-- What is needed --
Find the line holding "(744, 324) none -> [643,345,651,357] *" in the entries below. Give it again exactly, along with every line after it up to and including the line holding "[186,150,219,163] inling ->".

▬▬▬

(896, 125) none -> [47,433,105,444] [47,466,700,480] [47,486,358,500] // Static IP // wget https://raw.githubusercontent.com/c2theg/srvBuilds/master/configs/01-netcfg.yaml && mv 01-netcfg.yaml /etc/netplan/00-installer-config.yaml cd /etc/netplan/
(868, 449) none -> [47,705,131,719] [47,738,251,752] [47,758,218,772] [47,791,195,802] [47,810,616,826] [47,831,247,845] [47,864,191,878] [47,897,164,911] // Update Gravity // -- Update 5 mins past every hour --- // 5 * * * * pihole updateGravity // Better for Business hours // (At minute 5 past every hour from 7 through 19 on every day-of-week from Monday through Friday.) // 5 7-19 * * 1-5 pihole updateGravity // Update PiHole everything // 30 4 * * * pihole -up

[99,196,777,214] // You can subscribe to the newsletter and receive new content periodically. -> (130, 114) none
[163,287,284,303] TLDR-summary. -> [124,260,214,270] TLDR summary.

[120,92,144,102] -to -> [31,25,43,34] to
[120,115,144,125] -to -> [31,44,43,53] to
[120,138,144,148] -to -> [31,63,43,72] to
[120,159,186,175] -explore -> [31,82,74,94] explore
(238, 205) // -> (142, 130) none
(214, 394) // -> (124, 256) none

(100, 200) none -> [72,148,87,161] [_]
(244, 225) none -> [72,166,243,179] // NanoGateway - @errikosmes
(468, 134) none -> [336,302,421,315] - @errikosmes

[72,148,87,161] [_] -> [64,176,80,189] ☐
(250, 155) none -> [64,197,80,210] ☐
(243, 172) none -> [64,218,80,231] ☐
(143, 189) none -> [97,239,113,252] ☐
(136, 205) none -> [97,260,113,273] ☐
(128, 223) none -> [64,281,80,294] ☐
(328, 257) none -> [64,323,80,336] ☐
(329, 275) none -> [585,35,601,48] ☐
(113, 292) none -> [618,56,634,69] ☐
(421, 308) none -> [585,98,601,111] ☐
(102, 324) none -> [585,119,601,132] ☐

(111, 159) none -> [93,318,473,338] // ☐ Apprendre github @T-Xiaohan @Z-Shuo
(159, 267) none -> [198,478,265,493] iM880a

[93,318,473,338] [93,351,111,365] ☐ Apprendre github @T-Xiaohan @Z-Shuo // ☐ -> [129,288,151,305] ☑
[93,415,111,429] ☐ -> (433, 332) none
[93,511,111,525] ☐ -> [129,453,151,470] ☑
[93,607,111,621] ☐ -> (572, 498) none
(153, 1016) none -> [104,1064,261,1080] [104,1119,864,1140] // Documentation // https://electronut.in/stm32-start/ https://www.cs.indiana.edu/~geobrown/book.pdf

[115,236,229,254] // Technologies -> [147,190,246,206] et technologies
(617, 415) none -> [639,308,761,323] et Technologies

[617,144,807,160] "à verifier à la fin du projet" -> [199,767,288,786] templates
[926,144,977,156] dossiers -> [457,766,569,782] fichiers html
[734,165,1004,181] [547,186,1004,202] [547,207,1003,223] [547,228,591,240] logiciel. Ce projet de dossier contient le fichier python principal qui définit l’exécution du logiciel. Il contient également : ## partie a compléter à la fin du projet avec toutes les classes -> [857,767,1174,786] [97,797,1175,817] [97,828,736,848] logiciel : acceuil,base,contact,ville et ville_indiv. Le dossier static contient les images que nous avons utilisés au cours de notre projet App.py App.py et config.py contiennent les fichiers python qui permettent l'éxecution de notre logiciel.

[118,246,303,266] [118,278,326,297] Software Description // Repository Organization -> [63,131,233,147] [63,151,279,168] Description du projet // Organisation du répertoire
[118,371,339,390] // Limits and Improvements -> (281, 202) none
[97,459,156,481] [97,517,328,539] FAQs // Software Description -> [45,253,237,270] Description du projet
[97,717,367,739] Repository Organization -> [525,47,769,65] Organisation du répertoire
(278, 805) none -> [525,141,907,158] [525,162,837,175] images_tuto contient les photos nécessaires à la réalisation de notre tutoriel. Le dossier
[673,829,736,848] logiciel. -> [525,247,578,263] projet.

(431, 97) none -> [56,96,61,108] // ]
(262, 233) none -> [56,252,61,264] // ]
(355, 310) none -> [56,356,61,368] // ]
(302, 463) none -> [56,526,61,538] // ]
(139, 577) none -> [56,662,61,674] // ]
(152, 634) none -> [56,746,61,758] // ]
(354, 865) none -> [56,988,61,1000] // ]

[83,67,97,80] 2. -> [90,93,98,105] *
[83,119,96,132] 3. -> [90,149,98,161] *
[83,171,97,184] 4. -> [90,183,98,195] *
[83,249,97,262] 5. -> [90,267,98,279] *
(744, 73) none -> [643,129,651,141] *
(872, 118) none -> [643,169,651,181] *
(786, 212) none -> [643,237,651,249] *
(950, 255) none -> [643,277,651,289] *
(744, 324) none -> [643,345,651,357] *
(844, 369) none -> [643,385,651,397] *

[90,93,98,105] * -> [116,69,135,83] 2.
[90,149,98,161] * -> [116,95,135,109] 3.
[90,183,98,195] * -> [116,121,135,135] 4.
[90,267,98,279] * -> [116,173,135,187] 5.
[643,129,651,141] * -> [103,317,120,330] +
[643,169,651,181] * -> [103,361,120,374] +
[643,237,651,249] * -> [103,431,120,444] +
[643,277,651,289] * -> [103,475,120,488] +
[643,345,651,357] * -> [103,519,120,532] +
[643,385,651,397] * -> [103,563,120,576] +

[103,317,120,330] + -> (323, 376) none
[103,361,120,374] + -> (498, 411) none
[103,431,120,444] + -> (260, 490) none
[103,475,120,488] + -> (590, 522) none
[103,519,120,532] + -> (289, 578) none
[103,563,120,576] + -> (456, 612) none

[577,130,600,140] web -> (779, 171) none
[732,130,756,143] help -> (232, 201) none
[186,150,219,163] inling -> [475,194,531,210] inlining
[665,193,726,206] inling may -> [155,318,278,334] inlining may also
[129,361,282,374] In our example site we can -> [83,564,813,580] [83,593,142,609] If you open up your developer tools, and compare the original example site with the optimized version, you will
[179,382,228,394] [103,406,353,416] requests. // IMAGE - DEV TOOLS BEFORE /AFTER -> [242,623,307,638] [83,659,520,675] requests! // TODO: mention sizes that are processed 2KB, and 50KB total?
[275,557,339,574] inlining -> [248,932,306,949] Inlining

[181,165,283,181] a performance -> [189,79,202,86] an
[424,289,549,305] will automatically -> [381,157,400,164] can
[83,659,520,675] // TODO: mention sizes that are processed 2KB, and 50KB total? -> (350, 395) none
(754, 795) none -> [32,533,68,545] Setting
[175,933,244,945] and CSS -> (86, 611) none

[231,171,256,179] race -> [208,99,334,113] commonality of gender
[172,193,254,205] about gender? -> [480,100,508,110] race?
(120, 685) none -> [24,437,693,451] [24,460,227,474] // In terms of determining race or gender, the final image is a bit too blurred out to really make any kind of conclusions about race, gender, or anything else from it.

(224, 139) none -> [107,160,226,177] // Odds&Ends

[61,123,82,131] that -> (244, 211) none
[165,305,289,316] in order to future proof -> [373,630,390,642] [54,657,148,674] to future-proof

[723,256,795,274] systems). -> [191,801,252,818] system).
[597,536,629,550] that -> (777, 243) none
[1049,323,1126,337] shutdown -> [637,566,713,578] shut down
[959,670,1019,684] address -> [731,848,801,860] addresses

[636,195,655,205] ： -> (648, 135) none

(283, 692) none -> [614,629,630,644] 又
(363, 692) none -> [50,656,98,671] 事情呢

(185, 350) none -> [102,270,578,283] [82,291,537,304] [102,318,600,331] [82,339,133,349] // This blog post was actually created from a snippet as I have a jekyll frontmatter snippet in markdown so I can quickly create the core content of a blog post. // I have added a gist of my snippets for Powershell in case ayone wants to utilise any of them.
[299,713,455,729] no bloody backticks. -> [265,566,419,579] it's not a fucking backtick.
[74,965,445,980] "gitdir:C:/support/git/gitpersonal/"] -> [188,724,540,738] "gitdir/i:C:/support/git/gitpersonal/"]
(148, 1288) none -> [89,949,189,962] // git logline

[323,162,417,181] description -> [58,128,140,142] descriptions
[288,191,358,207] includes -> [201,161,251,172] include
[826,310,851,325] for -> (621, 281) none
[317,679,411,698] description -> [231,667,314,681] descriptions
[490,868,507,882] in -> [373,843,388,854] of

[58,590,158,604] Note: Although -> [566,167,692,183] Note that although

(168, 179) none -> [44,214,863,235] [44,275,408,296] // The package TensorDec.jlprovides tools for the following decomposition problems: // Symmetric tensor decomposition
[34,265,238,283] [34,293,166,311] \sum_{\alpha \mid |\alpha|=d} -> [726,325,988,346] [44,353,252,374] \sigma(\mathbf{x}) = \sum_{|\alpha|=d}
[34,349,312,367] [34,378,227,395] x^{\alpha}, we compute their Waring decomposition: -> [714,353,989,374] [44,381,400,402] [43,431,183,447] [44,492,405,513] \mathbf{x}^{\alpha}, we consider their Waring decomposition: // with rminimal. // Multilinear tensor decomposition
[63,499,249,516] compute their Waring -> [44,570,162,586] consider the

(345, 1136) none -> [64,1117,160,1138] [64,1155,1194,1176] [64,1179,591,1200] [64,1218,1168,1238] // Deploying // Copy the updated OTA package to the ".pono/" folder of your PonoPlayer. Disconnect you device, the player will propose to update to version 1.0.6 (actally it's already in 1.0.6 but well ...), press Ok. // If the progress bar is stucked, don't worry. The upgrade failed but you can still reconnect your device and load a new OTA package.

▬▬▬

-- Your solution --
(744, 324) none -> [643,345,651,357] *
(844, 369) none -> [643,385,651,397] *

[90,93,98,105] * -> [116,69,135,83] 2.
[90,149,98,161] * -> [116,95,135,109] 3.
[90,183,98,195] * -> [116,121,135,135] 4.
[90,267,98,279] * -> [116,173,135,187] 5.
[643,129,651,141] * -> [103,317,120,330] +
[643,169,651,181] * -> [103,361,120,374] +
[643,237,651,249] * -> [103,431,120,444] +
[643,277,651,289] * -> [103,475,120,488] +
[643,345,651,357] * -> [103,519,120,532] +
[643,385,651,397] * -> [103,563,120,576] +

[103,317,120,330] + -> (323, 376) none
[103,361,120,374] + -> (498, 411) none
[103,431,120,444] + -> (260, 490) none
[103,475,120,488] + -> (590, 522) none
[103,519,120,532] + -> (289, 578) none
[103,563,120,576] + -> (456, 612) none

[577,130,600,140] web -> (779, 171) none
[732,130,756,143] help -> (232, 201) none
[186,150,219,163] inling -> [475,194,531,210] inlining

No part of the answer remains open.